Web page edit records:
=-=-=
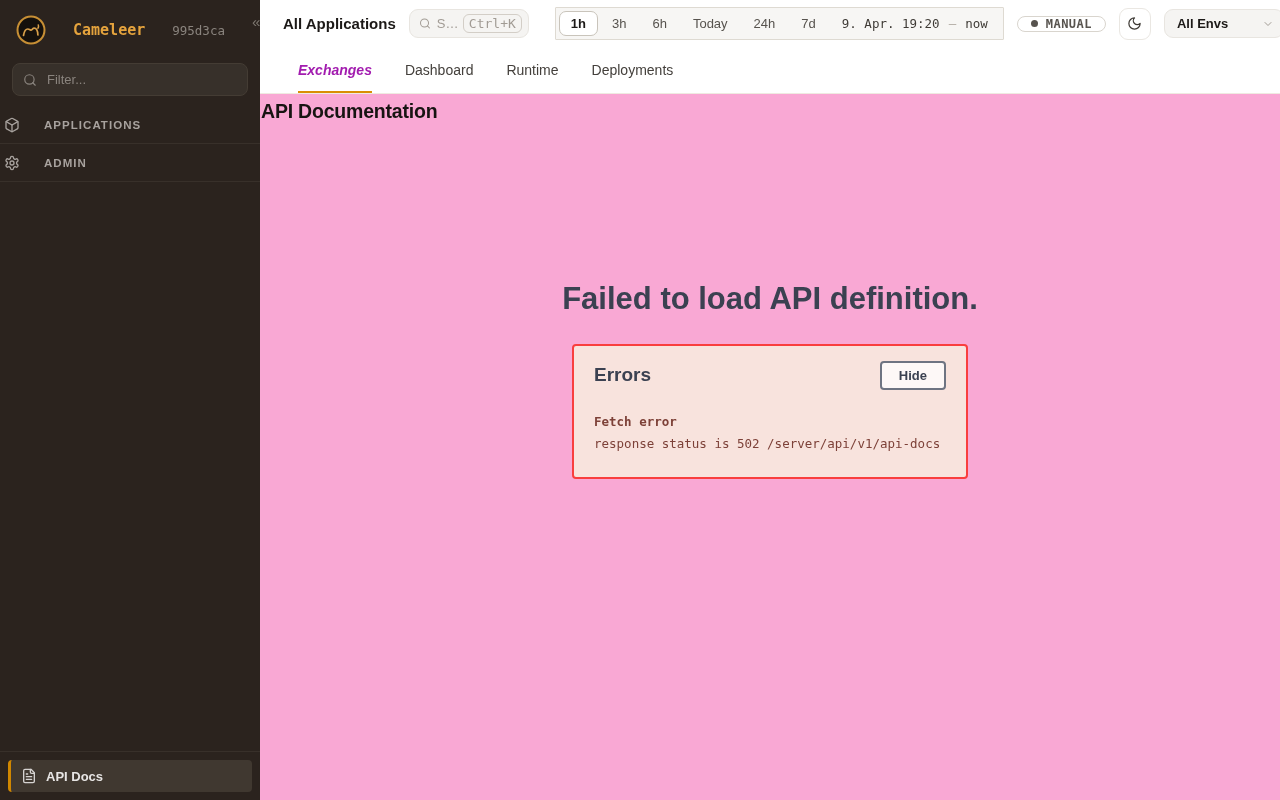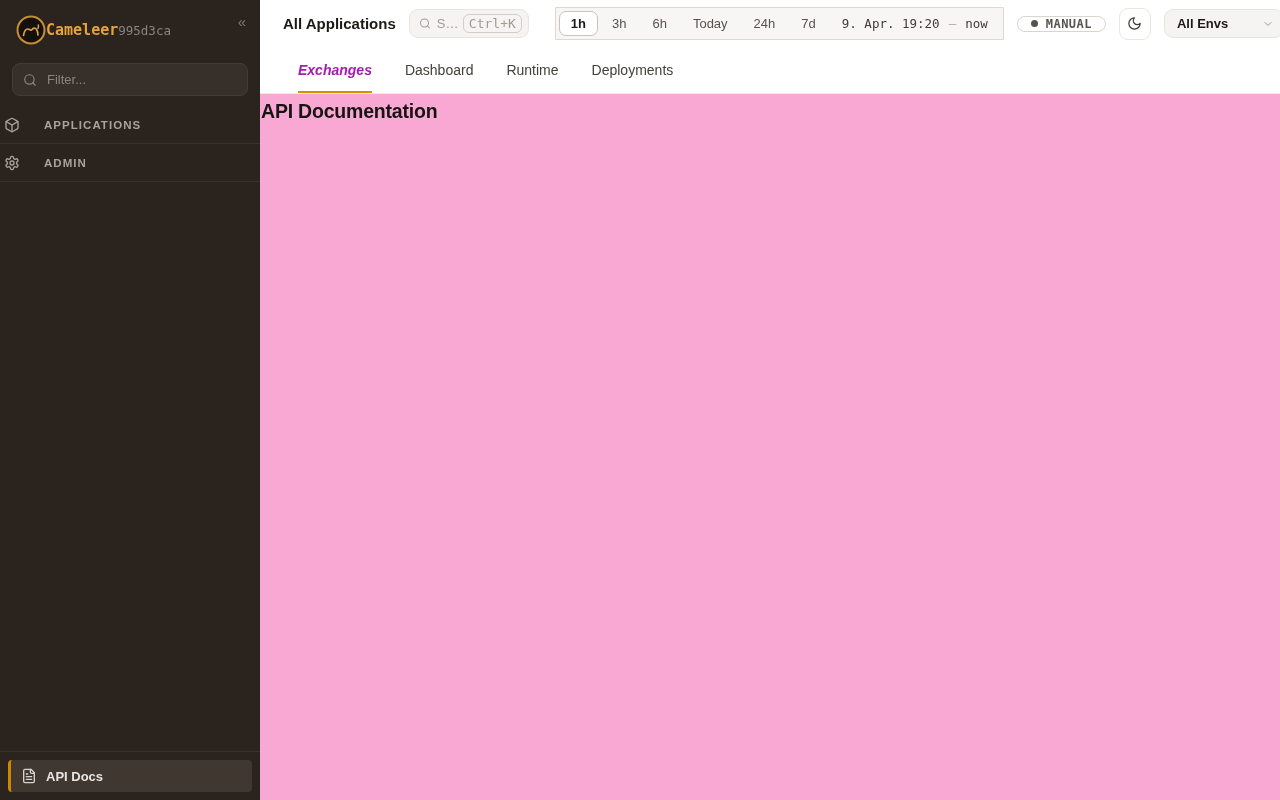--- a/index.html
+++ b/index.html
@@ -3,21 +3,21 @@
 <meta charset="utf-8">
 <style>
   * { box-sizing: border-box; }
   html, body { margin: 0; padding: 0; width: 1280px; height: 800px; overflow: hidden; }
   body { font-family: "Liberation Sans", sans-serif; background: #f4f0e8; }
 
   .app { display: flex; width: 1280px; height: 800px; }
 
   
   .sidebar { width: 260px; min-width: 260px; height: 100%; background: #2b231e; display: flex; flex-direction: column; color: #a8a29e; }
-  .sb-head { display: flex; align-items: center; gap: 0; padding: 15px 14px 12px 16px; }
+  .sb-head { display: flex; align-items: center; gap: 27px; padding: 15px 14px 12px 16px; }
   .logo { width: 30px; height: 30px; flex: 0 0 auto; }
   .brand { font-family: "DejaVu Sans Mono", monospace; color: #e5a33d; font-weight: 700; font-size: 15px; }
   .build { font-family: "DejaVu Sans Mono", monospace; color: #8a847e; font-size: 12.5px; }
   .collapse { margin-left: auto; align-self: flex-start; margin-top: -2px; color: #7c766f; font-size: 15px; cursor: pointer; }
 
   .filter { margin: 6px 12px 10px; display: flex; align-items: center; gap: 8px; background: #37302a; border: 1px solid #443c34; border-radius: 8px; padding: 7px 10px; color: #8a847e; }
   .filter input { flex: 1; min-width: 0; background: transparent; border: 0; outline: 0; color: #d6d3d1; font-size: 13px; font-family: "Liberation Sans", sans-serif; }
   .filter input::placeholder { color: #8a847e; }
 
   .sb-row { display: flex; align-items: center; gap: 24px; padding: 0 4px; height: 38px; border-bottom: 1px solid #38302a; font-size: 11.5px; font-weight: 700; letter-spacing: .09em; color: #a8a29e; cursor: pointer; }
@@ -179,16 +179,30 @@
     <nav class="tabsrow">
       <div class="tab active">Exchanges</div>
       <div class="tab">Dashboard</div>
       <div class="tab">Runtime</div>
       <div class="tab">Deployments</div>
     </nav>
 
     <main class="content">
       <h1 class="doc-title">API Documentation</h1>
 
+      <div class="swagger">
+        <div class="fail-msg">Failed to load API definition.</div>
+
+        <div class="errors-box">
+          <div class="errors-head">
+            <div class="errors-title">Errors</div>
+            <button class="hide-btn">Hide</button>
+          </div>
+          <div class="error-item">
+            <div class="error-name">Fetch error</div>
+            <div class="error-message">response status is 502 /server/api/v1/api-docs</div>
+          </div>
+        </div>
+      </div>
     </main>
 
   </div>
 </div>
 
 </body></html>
=-=-=
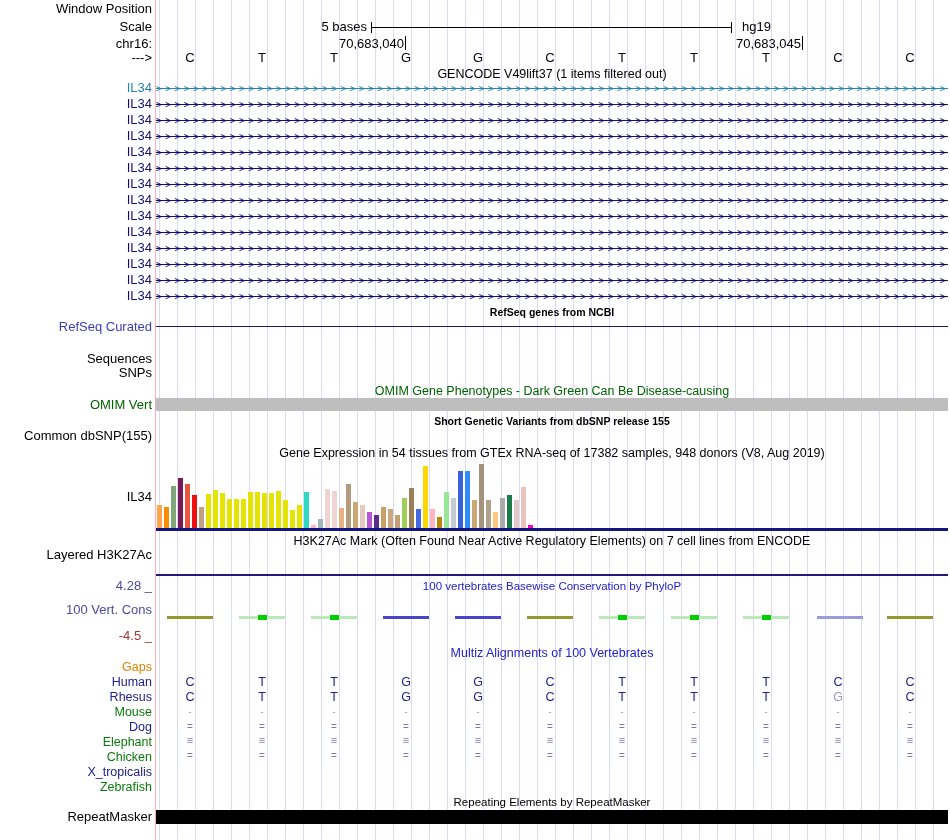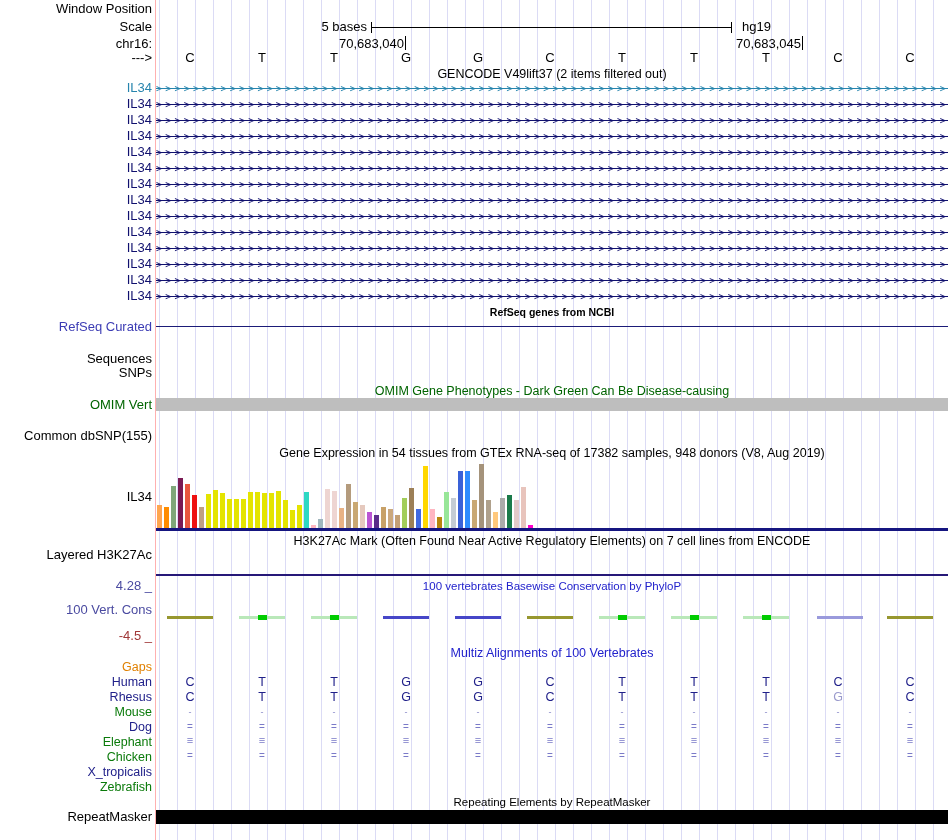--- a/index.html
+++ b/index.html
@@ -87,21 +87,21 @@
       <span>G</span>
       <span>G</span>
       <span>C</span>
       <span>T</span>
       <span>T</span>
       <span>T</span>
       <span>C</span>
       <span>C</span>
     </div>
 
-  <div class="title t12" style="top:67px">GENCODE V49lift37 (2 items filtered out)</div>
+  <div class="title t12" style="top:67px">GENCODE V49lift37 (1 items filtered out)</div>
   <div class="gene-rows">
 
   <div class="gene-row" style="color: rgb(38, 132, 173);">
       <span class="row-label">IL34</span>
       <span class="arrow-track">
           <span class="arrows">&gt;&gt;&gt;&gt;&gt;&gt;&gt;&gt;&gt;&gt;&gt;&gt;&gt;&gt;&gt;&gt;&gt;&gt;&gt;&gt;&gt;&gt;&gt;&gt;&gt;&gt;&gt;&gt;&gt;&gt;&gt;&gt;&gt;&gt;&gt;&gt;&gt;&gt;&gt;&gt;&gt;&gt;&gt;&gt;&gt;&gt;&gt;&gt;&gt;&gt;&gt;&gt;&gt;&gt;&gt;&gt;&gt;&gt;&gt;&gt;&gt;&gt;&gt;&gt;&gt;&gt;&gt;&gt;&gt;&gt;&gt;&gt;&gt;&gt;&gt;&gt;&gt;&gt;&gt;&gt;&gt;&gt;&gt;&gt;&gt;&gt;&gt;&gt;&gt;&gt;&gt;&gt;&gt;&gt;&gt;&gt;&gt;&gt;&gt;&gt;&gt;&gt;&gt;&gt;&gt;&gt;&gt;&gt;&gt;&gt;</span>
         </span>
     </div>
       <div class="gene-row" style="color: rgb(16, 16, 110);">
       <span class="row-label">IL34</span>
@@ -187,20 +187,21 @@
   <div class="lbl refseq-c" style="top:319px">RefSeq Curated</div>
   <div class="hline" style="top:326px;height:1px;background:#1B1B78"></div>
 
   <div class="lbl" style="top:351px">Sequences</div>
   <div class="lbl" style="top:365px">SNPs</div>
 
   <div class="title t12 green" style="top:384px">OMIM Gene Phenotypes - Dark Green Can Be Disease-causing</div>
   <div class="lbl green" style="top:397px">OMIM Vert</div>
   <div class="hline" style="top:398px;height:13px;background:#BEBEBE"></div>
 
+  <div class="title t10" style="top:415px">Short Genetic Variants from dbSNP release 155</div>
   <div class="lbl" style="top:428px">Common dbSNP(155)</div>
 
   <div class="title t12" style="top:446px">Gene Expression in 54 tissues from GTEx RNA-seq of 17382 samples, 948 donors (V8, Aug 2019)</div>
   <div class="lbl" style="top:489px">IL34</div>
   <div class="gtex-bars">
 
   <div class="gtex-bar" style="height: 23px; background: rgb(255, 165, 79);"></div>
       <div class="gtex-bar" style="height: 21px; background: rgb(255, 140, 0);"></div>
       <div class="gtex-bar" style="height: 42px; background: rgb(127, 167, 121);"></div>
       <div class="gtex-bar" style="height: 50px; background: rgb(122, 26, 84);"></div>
=-=-=
■ **Work instructions**: Give only the number of lines in the entries above that contain the string "GENCODE".

■ **Exercise response**: 2